Another letter says:
"One thing church members need to realize is that the preacher's wife is never compensated for the time, stress, tiredness and money spent on people who leave the church and then blame her for one member who quits. How often did these other members who are quick to blame host this person in their home. How many times did they answer the phone when that person needed sympathy? How much money did other members spend on clothes and food for the unstable young woman? "
These quotes which have been sent to me are quite accurate descriptions of the stress preacher's wives endure.

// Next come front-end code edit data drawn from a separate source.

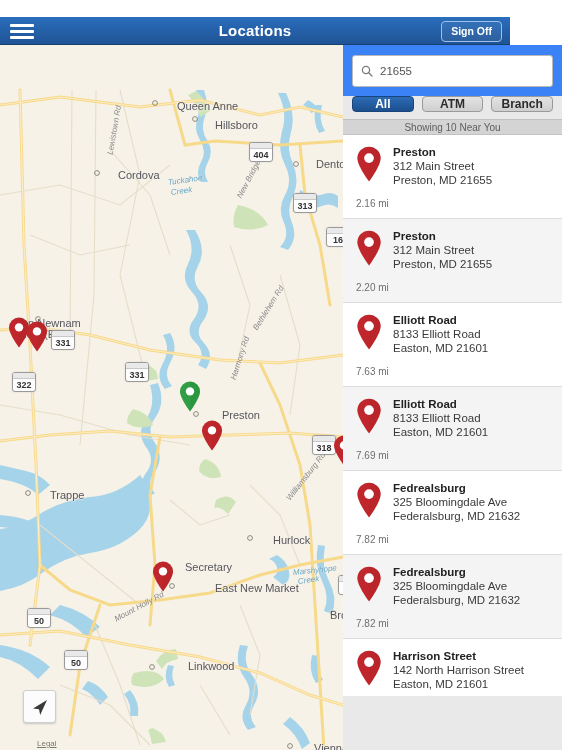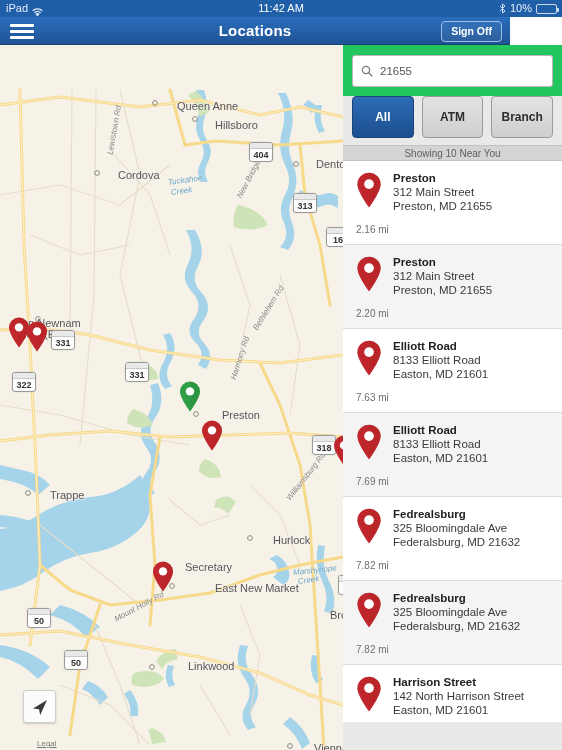--- a/index.html
+++ b/index.html
@@ -135,28 +135,6 @@
 
 <div id="app">
 
-  <div class="statusbar">
-    <div class="sb-left">
-      <span class="sb-ipad">iPad</span>
-      <span class="wifi-icon">
-        <svg width="11" height="9" viewBox="0 0 11 9">
-            <path d="M5.5 8.4 L3.4 5.9 a3.3 3.3 0 0 1 4.2 0 Z" fill="#e4edf7"></path>
-            <path d="M1.9 4.2 a5.6 5.6 0 0 1 7.2 0 l-.85 1.0 a4.3 4.3 0 0 0-5.5 0 Z" fill="#e4edf7"></path>
-            <path d="M.2 2.2 a8.2 8.2 0 0 1 10.6 0 l-.85 1.0 a6.9 6.9 0 0 0-8.9 0 Z" fill="#e4edf7"></path>
-          </svg>
-      </span>
-    </div>
-    <div class="sb-center">11:42 AM</div>
-    <div class="sb-right">
-      <span>
-        <svg class="bt-icon" viewBox="0 0 7 11">
-            <path d="M1 3 L6 8 L3.5 10 V1 L6 3 L1 8" fill="none" stroke="#cfe0f2" stroke-width="1"></path>
-          </svg>
-      </span>
-      <span class="sb-batt-txt">10%</span>
-      <span class="batt"><span class="batt-fill" id="batt-fill" style="width: 10%;"></span></span>
-    </div>
-  </div>
 
   <div class="navbar">
     <div class="hamburger">

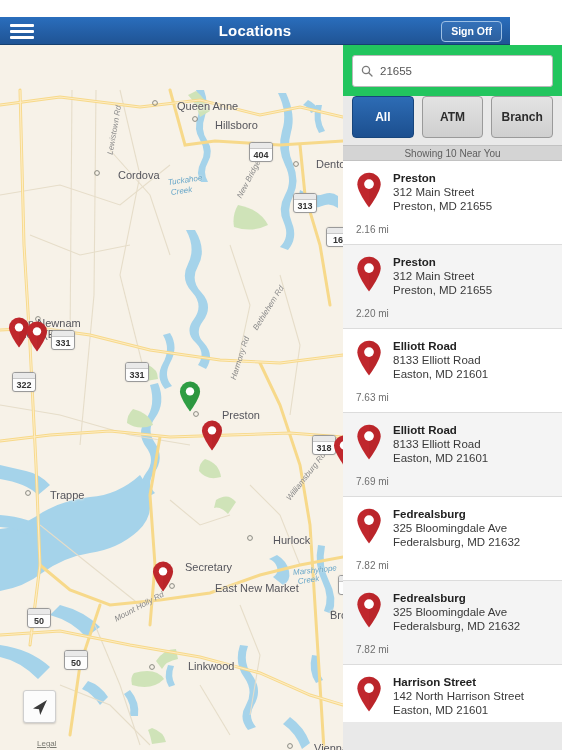--- a/index.html
+++ b/index.html
@@ -83,7 +83,7 @@
     background:#e9e9e9; overflow:hidden;
   }
   .searchwrap{
-    padding:10px 9px 9px 9px; background:#22c55e;
+    padding:10px 9px 9px 9px; background:#3b82f6;
   }
   .searchbox{
     height:32px; background:#fff; border:1px solid #b9b9b9; border-radius:3px;

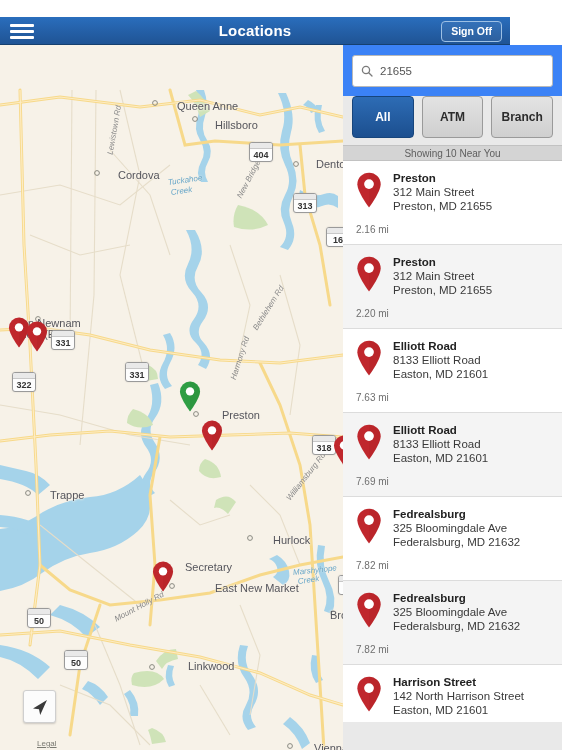--- a/index.html
+++ b/index.html
@@ -99,7 +99,7 @@
     display:flex; gap:8px; padding:0 9px 7px 9px;
   }
   .seg{
-    flex:1; height:42px; border-radius:4px; font-size:12px; font-weight:bold;
+    flex:1; height:16px; border-radius:4px; font-size:12px; font-weight:bold;
     display:flex; align-items:center; justify-content:center; cursor:pointer;
     border:1px solid #9a9a9a;
     background:linear-gradient(to bottom,#e3e3e3,#cfcfcf); color:#2c2c2c;

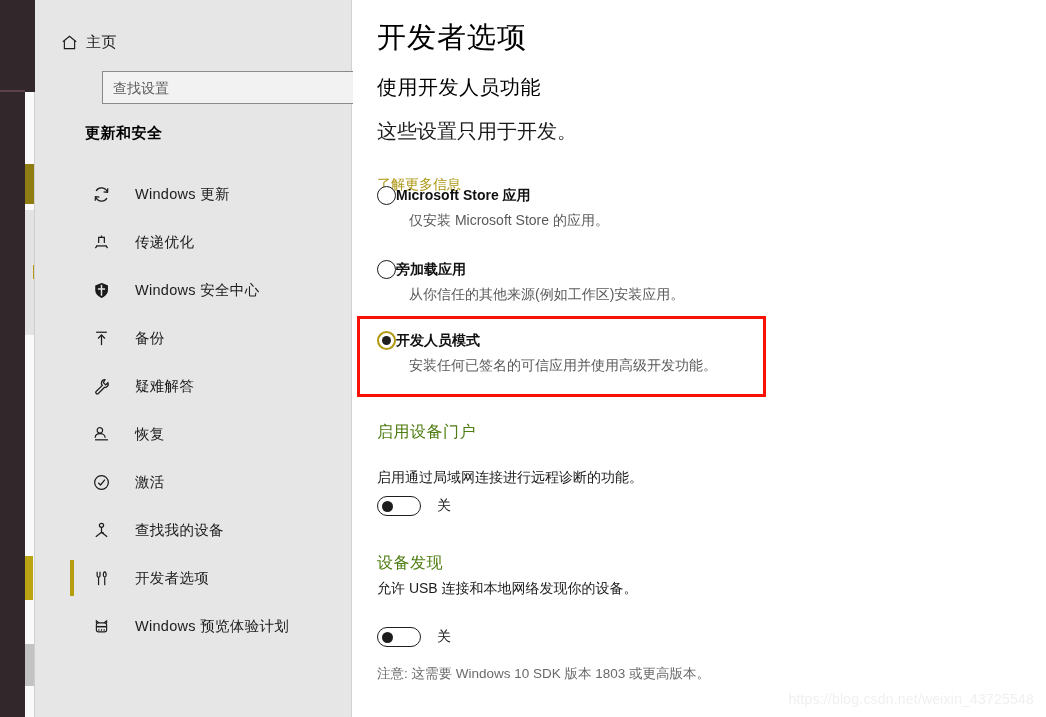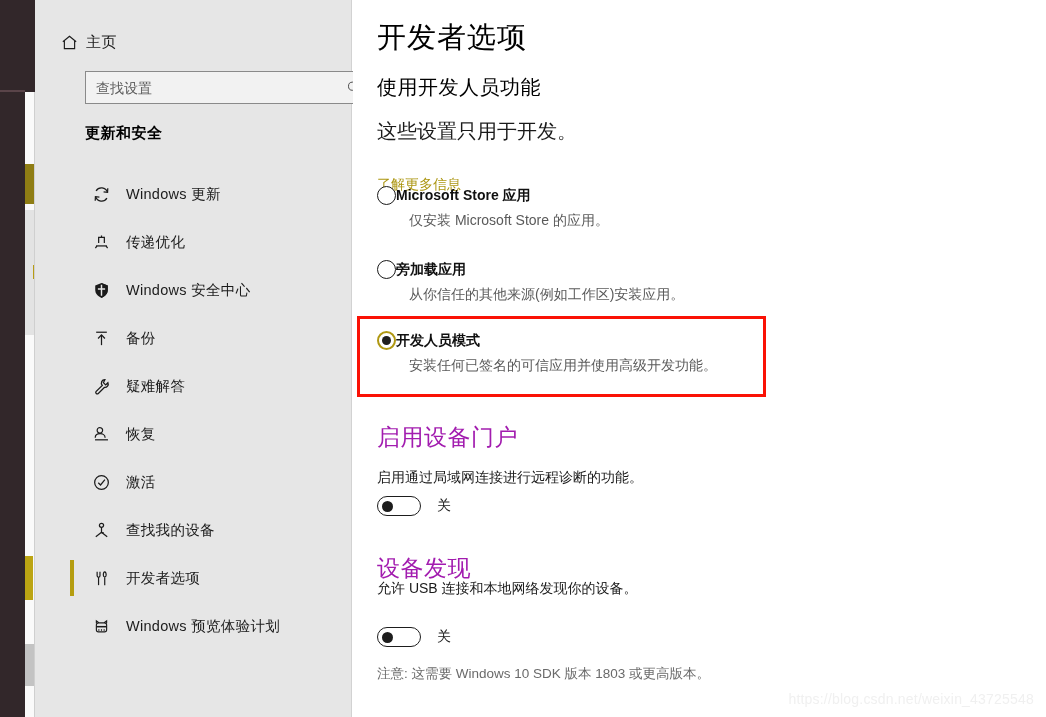--- a/index.html
+++ b/index.html
@@ -40,7 +40,7 @@
   .home-row .lbl { font-size: 15px; color: #1a1a1a; margin-left: 4px; letter-spacing: .5px; }
 
   .search-wrap {
-    position: absolute; left: 50px; top: 71px;
+    position: absolute; left: 67px; top: 71px;
     width: 285px; height: 33px;
     background: #f2f2f2;
     border: 1px solid #8a8a8a;

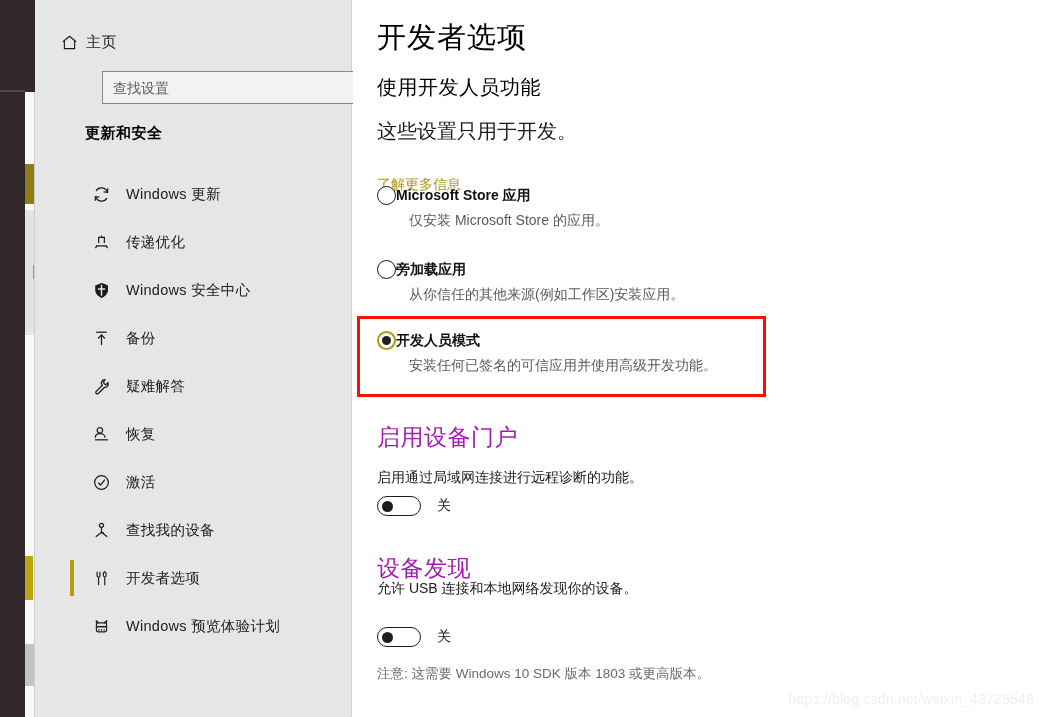--- a/index.html
+++ b/index.html
@@ -77,7 +77,7 @@
     color: #1b1b1b;
   }
   .navitem .lbl {
-    font-size: 14.5px; color: #1b1b1b; margin-left: 9px; letter-spacing: .3px;
+    font-size: 14.5px; color: #1b1b1b; margin-left: 18px; letter-spacing: .3px;
     white-space: nowrap;
   }
 

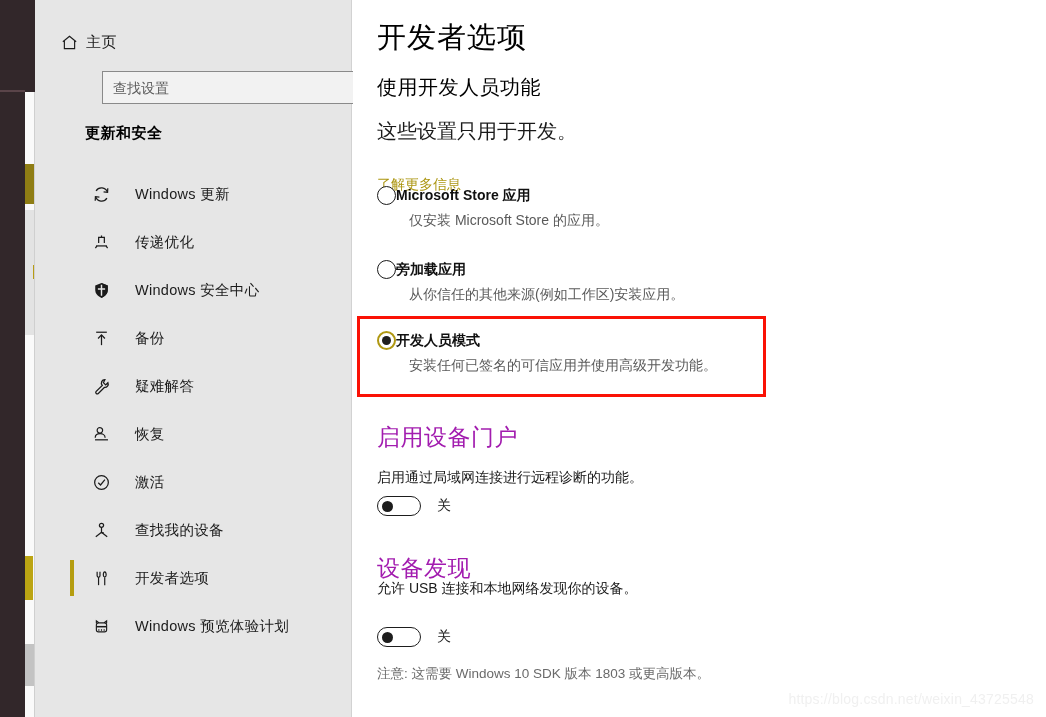--- a/index.html
+++ b/index.html
@@ -128,7 +128,7 @@
 
   .sec-title {
     position: absolute; left: 24px;
-    font-size: 23px; color: #a21caf; letter-spacing: .5px;
+    font-size: 16px; color: #4d7c0f; letter-spacing: .5px;
   }
   .sec-desc { position: absolute; left: 24px; font-size: 14px; color: #1a1a1a; }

She is often seen as living an ideal life with a good marriage and good children, and others want to get close to her so they can duplicate that.
A quote from the book, "When Do I Cry Wolf" explains the kind of alertness the minister's wife needs to develop:
"We don't want to become jaded and mistrustful of everyone...but on the other hand, we don't want to be naive and just see things at face value. 'the prudent sees evil and hides himself, but the naive go on and are punished for it.' Proverbs 22:3"
Ladies we often succumb to the false belief that we cannot warn each other about people's whose agenda is questionable; that we must play along with everyone and make a pet out of a wolf, but we must not be naive. Preacher's wives sometimes fall prey to people they allow in their lives; people whose motives are not of good character.
In a future post I will try to list all the suggestions I have received for alleviating some of the stress on the preacher's wife and for keeping up her morale and strengthening her own faith. It is important that everyone know the special problems she endures and especially the false brethren whose aim is to shut down churches.